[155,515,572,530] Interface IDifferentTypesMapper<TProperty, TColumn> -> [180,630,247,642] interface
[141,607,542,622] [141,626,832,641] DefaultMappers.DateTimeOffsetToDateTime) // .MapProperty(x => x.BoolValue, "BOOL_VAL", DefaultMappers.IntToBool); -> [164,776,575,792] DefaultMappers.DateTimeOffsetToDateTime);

...

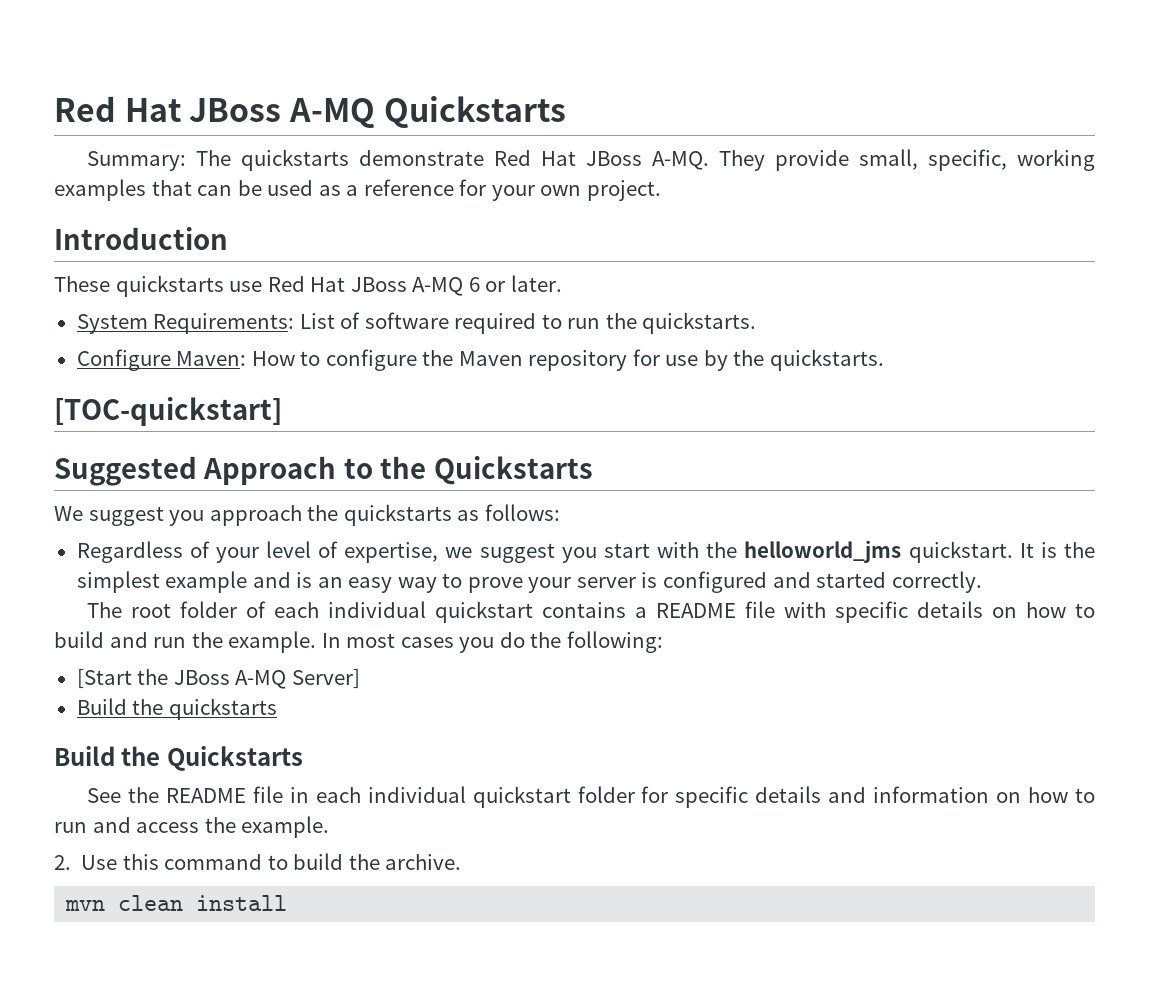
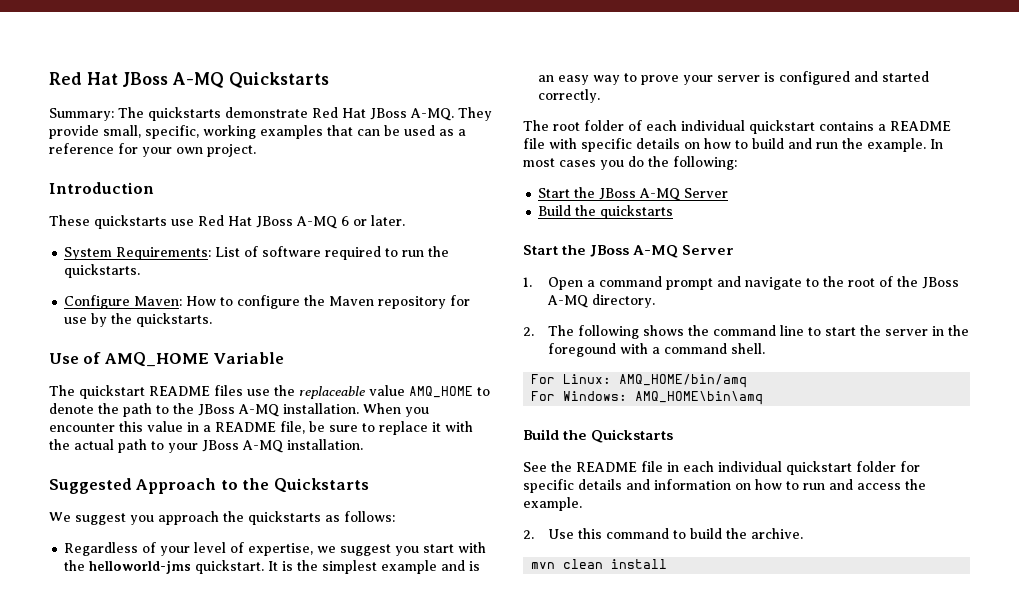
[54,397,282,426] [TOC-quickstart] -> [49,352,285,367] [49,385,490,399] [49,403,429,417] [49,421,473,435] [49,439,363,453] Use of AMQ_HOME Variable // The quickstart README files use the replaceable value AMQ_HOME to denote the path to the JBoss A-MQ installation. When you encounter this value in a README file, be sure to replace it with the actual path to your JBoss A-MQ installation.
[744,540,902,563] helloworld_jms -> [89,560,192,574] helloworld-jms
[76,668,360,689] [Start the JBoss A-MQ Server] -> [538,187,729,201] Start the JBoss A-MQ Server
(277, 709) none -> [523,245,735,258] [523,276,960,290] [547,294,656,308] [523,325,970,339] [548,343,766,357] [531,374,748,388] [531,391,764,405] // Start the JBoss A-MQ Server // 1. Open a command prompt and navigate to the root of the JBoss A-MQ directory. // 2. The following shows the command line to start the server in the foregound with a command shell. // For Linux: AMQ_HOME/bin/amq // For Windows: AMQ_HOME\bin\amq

__WHAT THIS TASK INVOLVES__.
Copy each line holding the word "JBoss" from the listing above.

__ANSWER BOX__.
[54,397,282,426] [TOC-quickstart] -> [49,352,285,367] [49,385,490,399] [49,403,429,417] [49,421,473,435] [49,439,363,453] Use of AMQ_HOME Variable // The quickstart README files use the replaceable value AMQ_HOME to denote the path to the JBoss A-MQ installation. When you encounter this value in a README file, be sure to replace it with the actual path to your JBoss A-MQ installation.
[76,668,360,689] [Start the JBoss A-MQ Server] -> [538,187,729,201] Start the JBoss A-MQ Server
(277, 709) none -> [523,245,735,258] [523,276,960,290] [547,294,656,308] [523,325,970,339] [548,343,766,357] [531,374,748,388] [531,391,764,405] // Start the JBoss A-MQ Server // 1. Open a command prompt and navigate to the root of the JBoss A-MQ directory. // 2. The following shows the command line to start the server in the foregound with a command shell. // For Linux: AMQ_HOME/bin/amq // For Windows: AMQ_HOME\bin\amq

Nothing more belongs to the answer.